It's official: The Senate doesn't like the idea of a value-added tax, which would be similar to a national sales tax.
The Senate voted 85-13 Thursday to pass a nonbinding "sense of the Senate" resolution that calls the value-added tax "a massive tax increase that will cripple families on fixed income and only further push back America's economic recovery."
The issue came up because White House adviser Paul Volcker told a group in New York last week that taxes might have to be raised to bring budget deficits under control. He added that the value-added tax "was not as toxic an idea" as it had been in the past, according to a report by the Reuters news service.

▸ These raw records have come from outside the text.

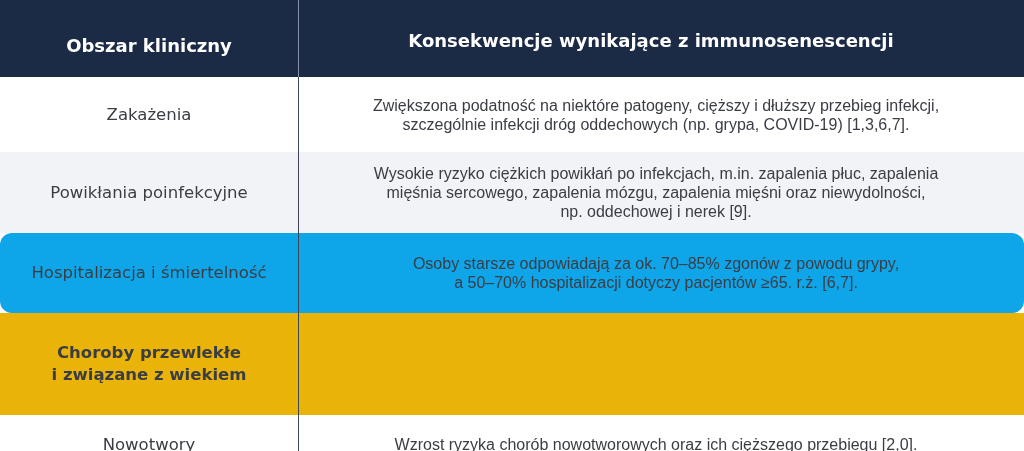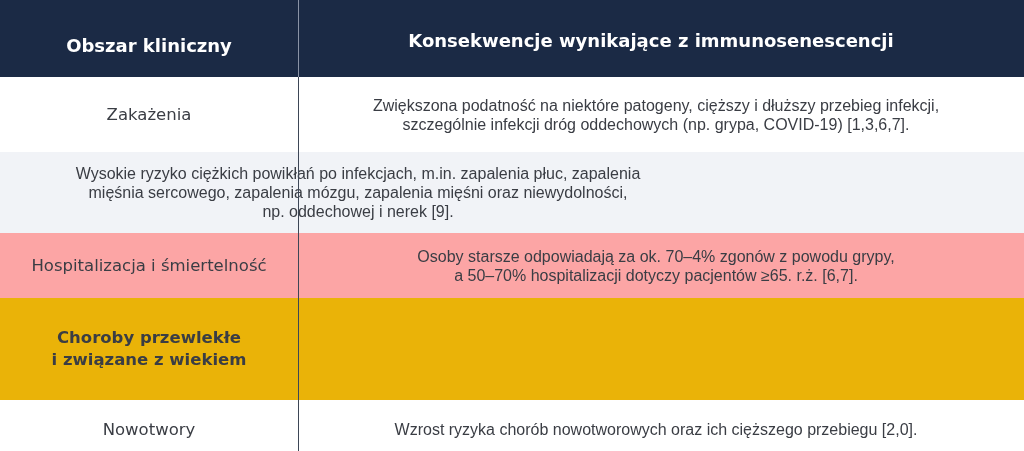--- a/index.html
+++ b/index.html
@@ -53,21 +53,21 @@
       color: #3a3d44;
       font-size: 15px;
       line-height: 19px;
       padding: 0 40px 0 30px;
       font-family: "Liberation Sans", sans-serif;
       font-size: 16px;
     }
     .multiline { white-space: pre-line; }
     .r1 { height: 75px; background: #ffffff; }
     .r2 { height: 81px; background: #f1f3f7; }
-    .r3 { height: 65px; background: #fca5a5; }
+    .r3 { height: 80px; background: #0ea5e9; border-radius: 12px; }
     .r4 { height: 102px; background: #eab308; font-weight: bold; }
     .r5 { height: 59px; background: #ffffff; }
     .divider {
       position: absolute;
       left: 298px;
       top: 0;
       width: 1px;
       height: 451px;
       background: #3d4656;
     }
@@ -90,28 +90,29 @@
     <div class="cell col2">Konsekwencje wynikające z immunosenescencji</div>
   </div>
 
   <div class="row body-row r1">
     <div class="cell col1 multiline">Zakażenia</div>
     <div class="cell col2 multiline">Zwiększona podatność na niektóre patogeny, cięższy i dłuższy przebieg infekcji,
 szczególnie infekcji dróg oddechowych (np. grypa, COVID-19) [1,3,6,7].</div>
   </div>
 
   <div class="row body-row r2">
+    <div class="cell col1 multiline">Powikłania poinfekcyjne</div>
     <div class="cell col2 multiline">Wysokie ryzyko ciężkich powikłań po infekcjach, m.in. zapalenia płuc, zapalenia
 mięśnia sercowego, zapalenia mózgu, zapalenia mięśni oraz niewydolności,
 np. oddechowej i nerek [9].</div>
   </div>
 
   <div class="row body-row r3">
     <div class="cell col1 multiline">Hospitalizacja i śmiertelność</div>
-    <div class="cell col2 multiline">Osoby starsze odpowiadają za ok. 70–4% zgonów z powodu grypy,
+    <div class="cell col2 multiline">Osoby starsze odpowiadają za ok. 70–85% zgonów z powodu grypy,
 a 50–70% hospitalizacji dotyczy pacjentów ≥65. r.ż. [6,7].</div>
   </div>
 
   <div class="row body-row r4">
     <div class="cell col1 multiline">Choroby przewlekłe
 i związane z wiekiem</div>
   </div>
 
   <div class="row body-row r5">
     <div class="cell col1 multiline">Nowotwory</div>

The White House has distanced itself from the remarks, with officials saying that Volcker was not speaking for the administration.
White House spokeswoman Amy Brundage said President Barack Obama "has not proposed this idea nor is it under consideration."
Volcker was chairman of the federal reserve under former Presidents Jimmy Carter and Ronald Reagan. He has been an economic adviser to Obama.
Many academics — as well as some Republicans — have said over the years that a value-added tax would be a good way for the federal government to get its finances in order. The idea, however, is not popular on Capitol Hill.
Nevertheless, Volcker's remarks gave Republicans in Congress a convenient boogeyman to rail against as the deadline to file federal tax returns passed on Thursday. Sen. John McCain, R-Ariz., who faces a Republican primary challenge in his re-election bid, introduced the resolution condemning the tax.
"Instead of offering proposals to reform the system and ease the burden on our citizens, some are suggesting creative ways to impose new taxes on Americans and even further complicate our tax code," McCain said. "While there is no official proposal to impose the VAT, I think it is necessary for my colleagues to be on record on this onerous new tax."